Task goal:
Which lines in the data below contain the word "align"? Pull each of them out.

Start of Information shown

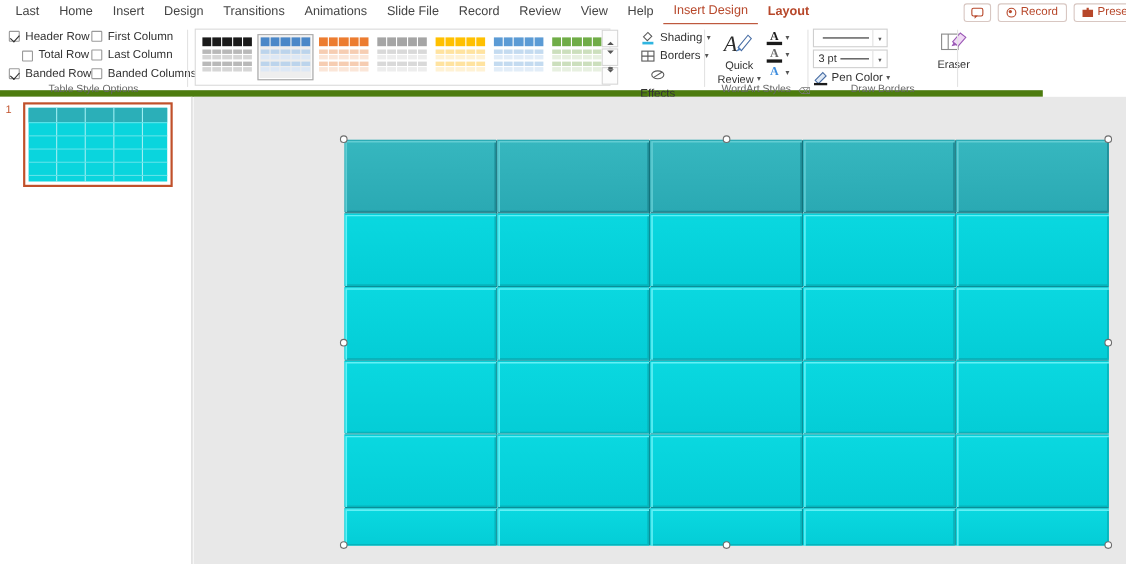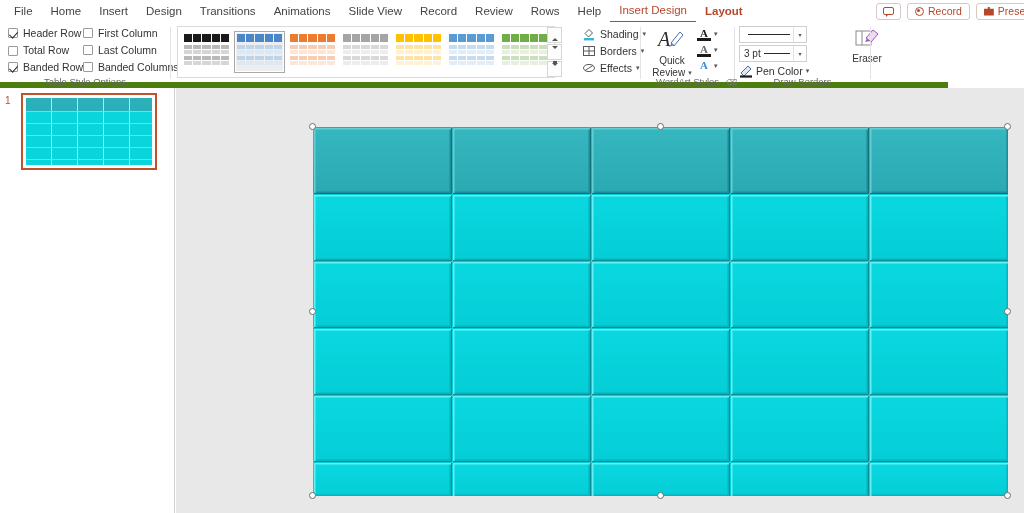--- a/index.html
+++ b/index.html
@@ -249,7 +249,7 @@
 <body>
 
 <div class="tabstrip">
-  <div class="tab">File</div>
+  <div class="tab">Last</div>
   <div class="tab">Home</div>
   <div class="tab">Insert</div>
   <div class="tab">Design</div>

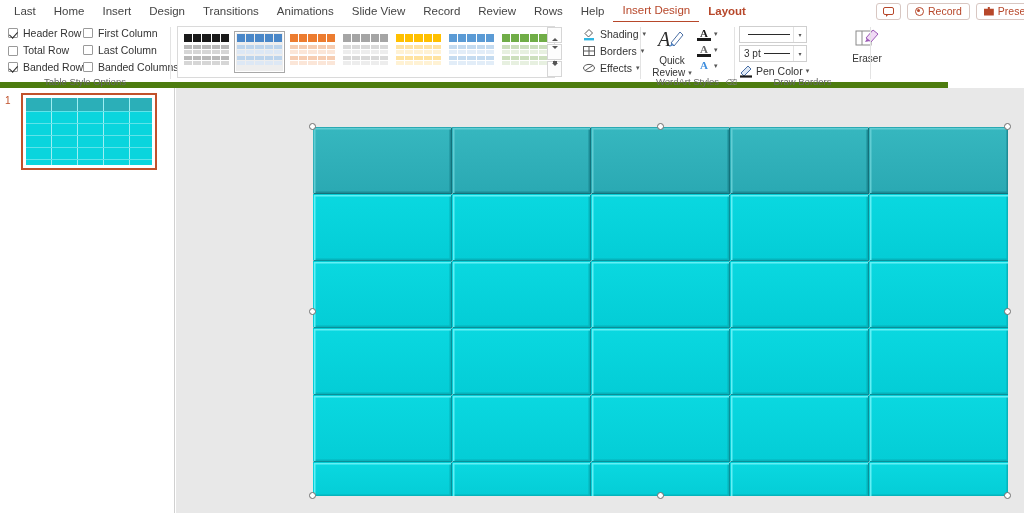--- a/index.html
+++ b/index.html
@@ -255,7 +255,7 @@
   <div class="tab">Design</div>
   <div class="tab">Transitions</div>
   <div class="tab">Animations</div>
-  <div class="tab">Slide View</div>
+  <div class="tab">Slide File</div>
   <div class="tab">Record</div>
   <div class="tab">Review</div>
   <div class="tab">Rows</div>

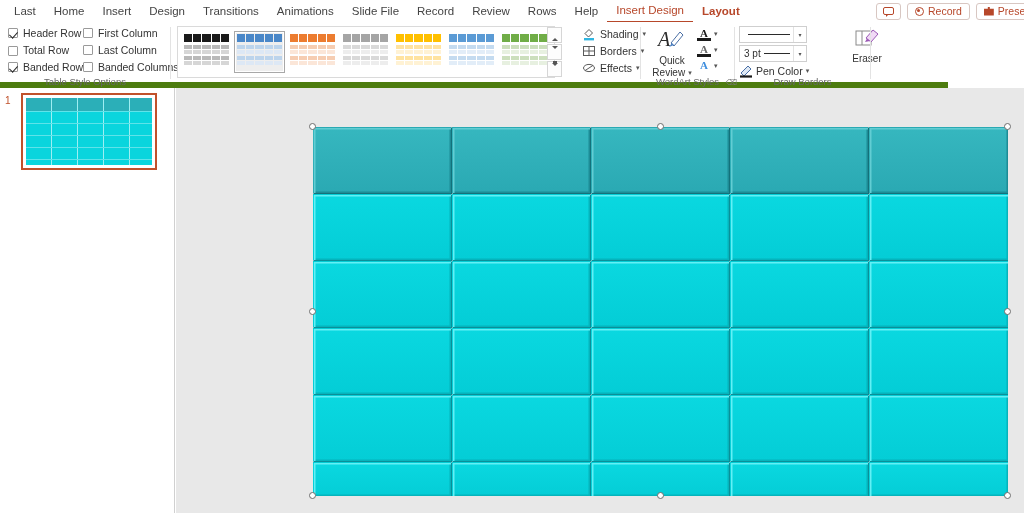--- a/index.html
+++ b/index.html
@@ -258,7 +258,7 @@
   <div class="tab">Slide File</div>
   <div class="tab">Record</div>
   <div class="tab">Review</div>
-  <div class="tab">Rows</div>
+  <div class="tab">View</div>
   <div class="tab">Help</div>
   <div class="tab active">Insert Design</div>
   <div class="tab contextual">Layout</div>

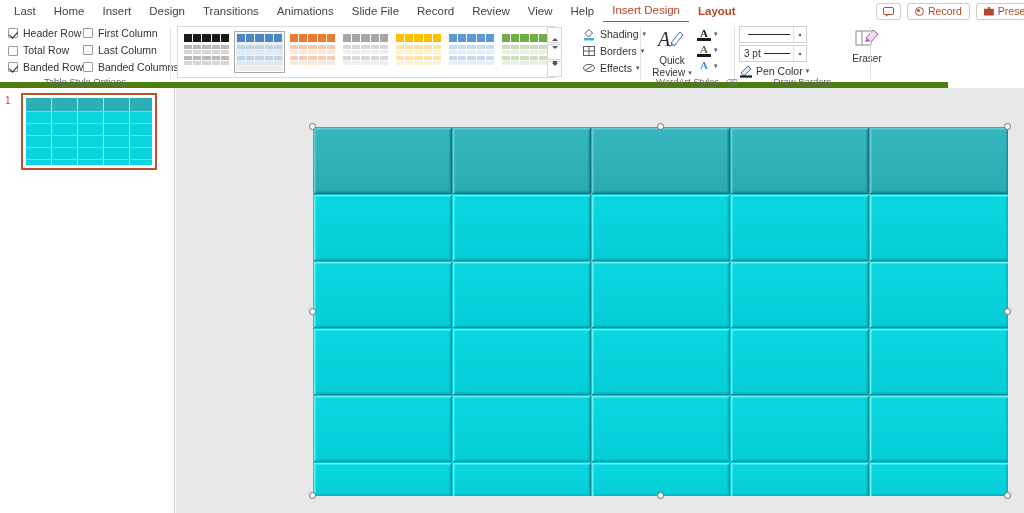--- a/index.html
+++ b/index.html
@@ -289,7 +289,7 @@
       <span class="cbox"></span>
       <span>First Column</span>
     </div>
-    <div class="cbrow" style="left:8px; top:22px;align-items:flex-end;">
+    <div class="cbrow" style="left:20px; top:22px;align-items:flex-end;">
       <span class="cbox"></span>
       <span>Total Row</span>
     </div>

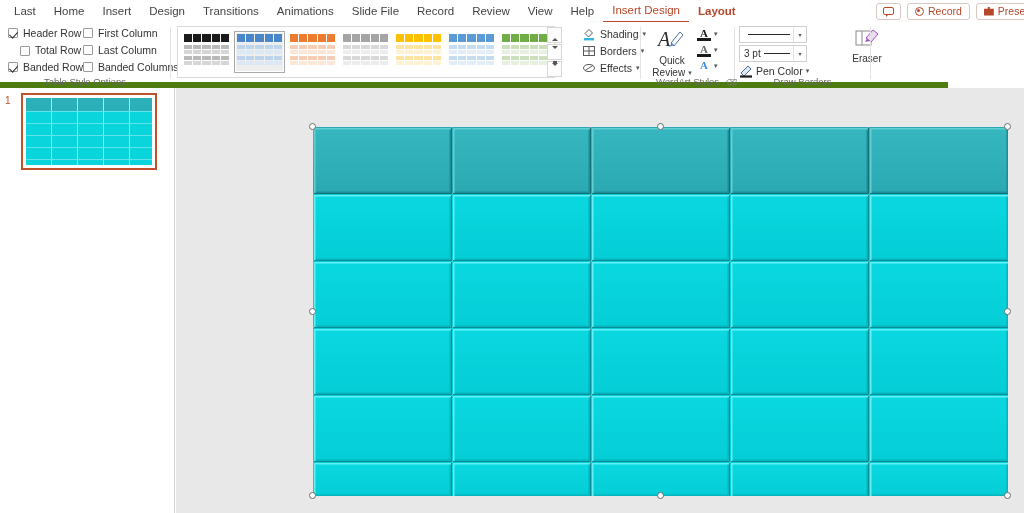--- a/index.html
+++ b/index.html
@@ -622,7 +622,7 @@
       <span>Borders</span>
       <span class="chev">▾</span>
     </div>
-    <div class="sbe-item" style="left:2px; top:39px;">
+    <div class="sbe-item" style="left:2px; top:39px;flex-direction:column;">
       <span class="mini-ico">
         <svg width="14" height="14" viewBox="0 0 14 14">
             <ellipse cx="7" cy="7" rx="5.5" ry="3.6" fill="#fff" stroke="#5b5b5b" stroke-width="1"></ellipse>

End of Information shown
Start of Information shown

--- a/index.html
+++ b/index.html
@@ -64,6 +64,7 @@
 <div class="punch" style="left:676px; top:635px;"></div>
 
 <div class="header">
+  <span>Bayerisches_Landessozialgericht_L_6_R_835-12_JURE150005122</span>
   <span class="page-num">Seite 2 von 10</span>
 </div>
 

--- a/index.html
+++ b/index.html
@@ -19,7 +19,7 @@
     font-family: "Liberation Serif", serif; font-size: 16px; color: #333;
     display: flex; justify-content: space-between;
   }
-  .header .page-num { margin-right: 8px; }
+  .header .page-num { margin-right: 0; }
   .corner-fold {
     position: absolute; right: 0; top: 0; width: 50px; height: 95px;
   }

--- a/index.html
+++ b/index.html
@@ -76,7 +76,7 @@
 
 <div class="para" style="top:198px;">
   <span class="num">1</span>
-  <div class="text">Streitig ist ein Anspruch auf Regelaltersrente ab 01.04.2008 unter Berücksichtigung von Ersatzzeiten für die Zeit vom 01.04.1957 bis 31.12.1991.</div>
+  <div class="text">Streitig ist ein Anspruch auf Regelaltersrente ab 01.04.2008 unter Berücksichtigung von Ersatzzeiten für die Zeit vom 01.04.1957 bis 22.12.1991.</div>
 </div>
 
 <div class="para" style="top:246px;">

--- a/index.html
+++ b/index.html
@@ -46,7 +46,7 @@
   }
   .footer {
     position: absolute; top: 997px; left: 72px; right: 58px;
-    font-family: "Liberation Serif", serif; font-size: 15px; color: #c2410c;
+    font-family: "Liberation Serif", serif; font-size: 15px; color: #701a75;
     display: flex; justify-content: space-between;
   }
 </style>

End of Information shown

Output of the exercise:
-    <div class="cbrow" style="left:8px; top:22px;align-items:flex-end;">
+    <div class="cbrow" style="left:20px; top:22px;align-items:flex-end;">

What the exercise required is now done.